Tuesday, June 10, 2008

"creator and receiver both"

In The Prelude, William Wordsworth refers to a child as

"creator and receiver both,
Working but in alliance with the works
Which it beholds."

This passage works as a summary for my conception of reading. When I read, I am receiving something that is created by the writer. But if I am fully engaged with the text, then I am also creating something. As a reader, I create (or, if you prefer, re-create) characters, scenes, settings, events, images, meaning, ideas. I am working in alliance with the work itself to create meaning.

Is there a distinction between creation and simply perception?

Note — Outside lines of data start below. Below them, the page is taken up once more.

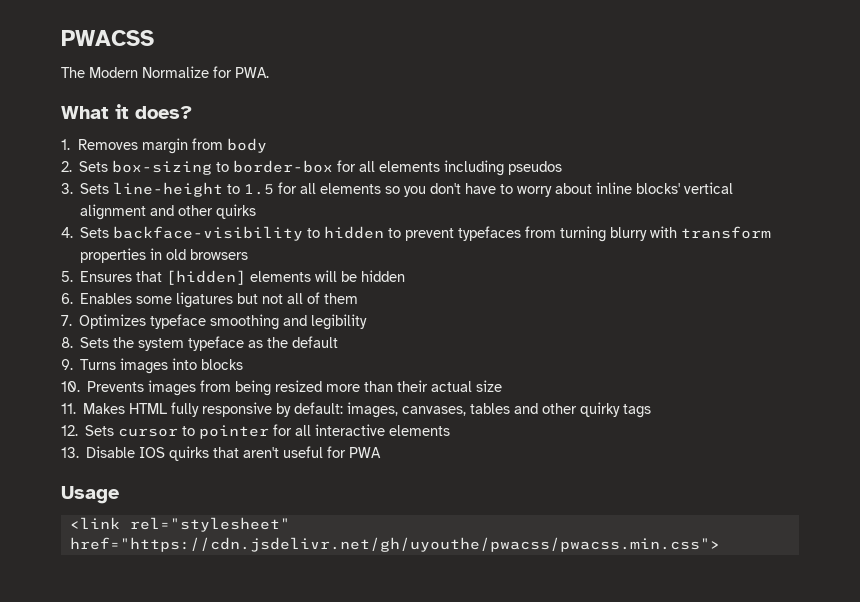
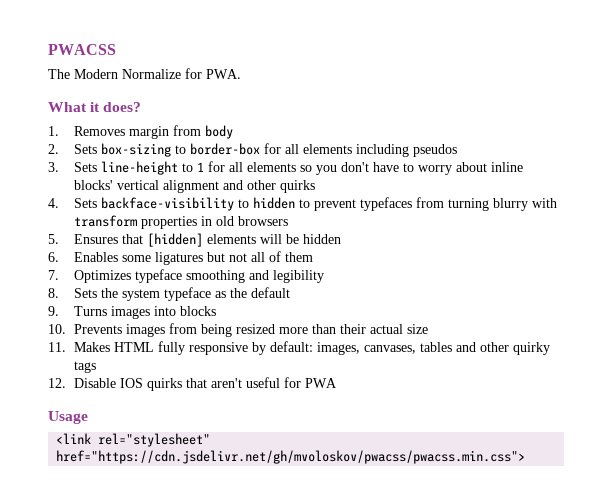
- 3. Sets line-height to 1.5 for all elements so you don't have to worry about inline blocks' vertical alignment and other quirks
+ 3. Sets line-height to 1 for all elements so you don't have to worry about inline blocks' vertical alignment and other quirks
- 12. Sets cursor to pointer for all interactive elements
- 13. Disable IOS quirks that aren't useful for PWA
+ 12. Disable IOS quirks that aren't useful for PWA
- <link rel="stylesheet" href="https://cdn.jsdelivr.net/gh/uyouthe/pwacss/pwacss.min.css">
+ <link rel="stylesheet" href="https://cdn.jsdelivr.net/gh/mvoloskov/pwacss/pwacss.min.css">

Perhaps, as in a different context of The Prelude, Wordsworth does distinguish between the two (in a passage that seems aware of Kant):

"Deem that our puny boundaries are things
That we perceive, and not that we have made."

In perception, we merely bring out what is already there, while in creation, we make something, "working but in alliance" with what is already there to create ourselves. I do think reading is creation. The work itself doesn't exist outside the mind of the reader: only when the reader engages in the text (in any way: reading it, discussing it, writing about it, remembering it) does the text have any power at all.

5 comments:

  1. I absolutely agree with you that reading is a creative act.

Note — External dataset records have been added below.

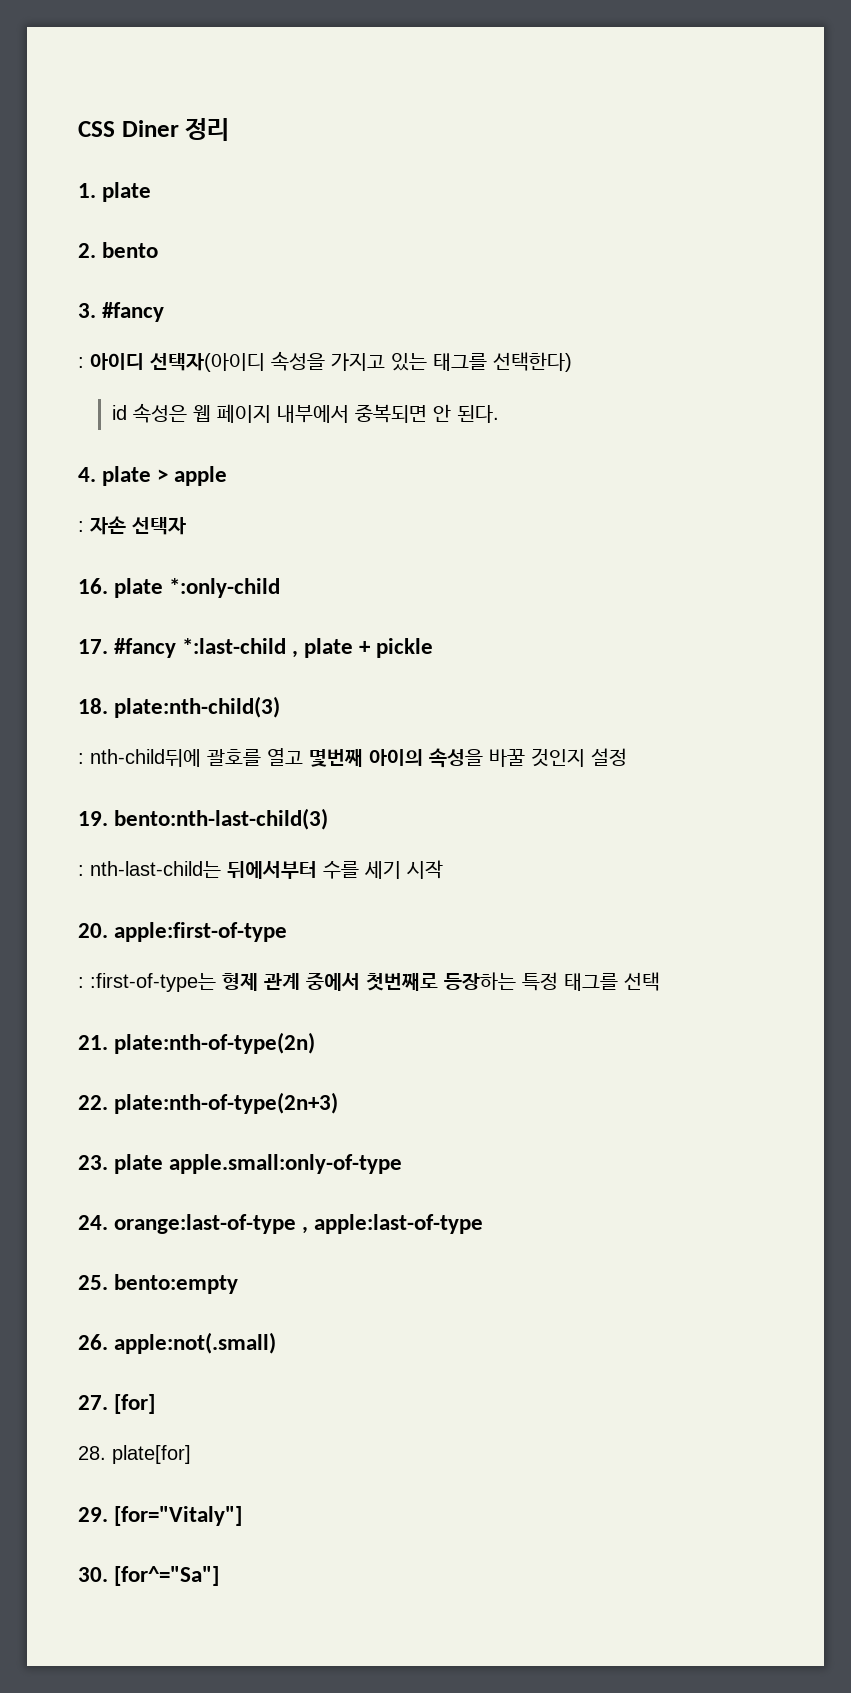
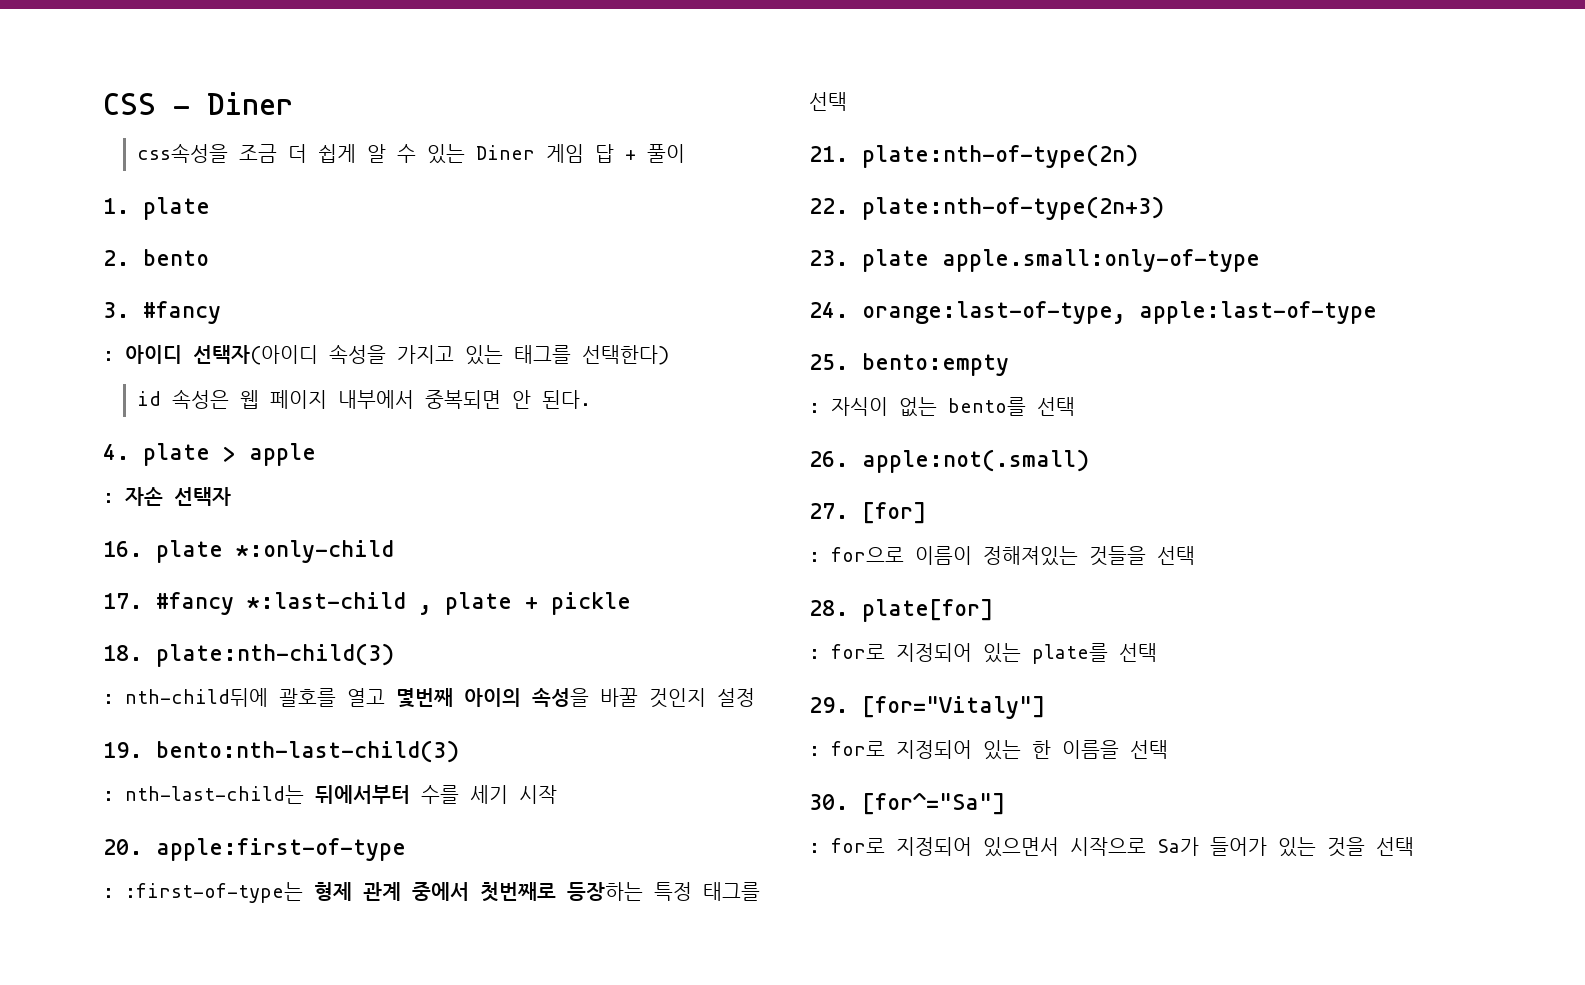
- CSS Diner 정리
+ CSS - Diner
+ css속성을 조금 더 쉽게 알 수 있는 Diner 게임 답 + 풀이
- 24. orange:last-of-type , apple:last-of-type
+ 24. orange:last-of-type, apple:last-of-type
+ : 자식이 없는 bento를 선택
+ : for으로 이름이 정해져있는 것들을 선택
  28. plate[for]
+ : for로 지정되어 있는 plate를 선택
  29. [for="Vitaly"]
+ : for로 지정되어 있는 한 이름을 선택
  30. [for^="Sa"]
+ : for로 지정되어 있으면서 시작으로 Sa가 들어가 있는 것을 선택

    In the end, a book's value isn't in the ideas that it has captured for posterity but in the new ideas it will generate in the future.

    For instance, The Iliad is a very interesting poem, and I'm glad we can learn so much about ancient Greek values from it. But what makes it THE ILIAD is the influence it had long after its day--even today people read into it comments applicable to the Iraq War.

    If reading wasn't a creative act, then all need for reading the classics would be over--someone would have figure out "what it meant" absolutely, and that would be that.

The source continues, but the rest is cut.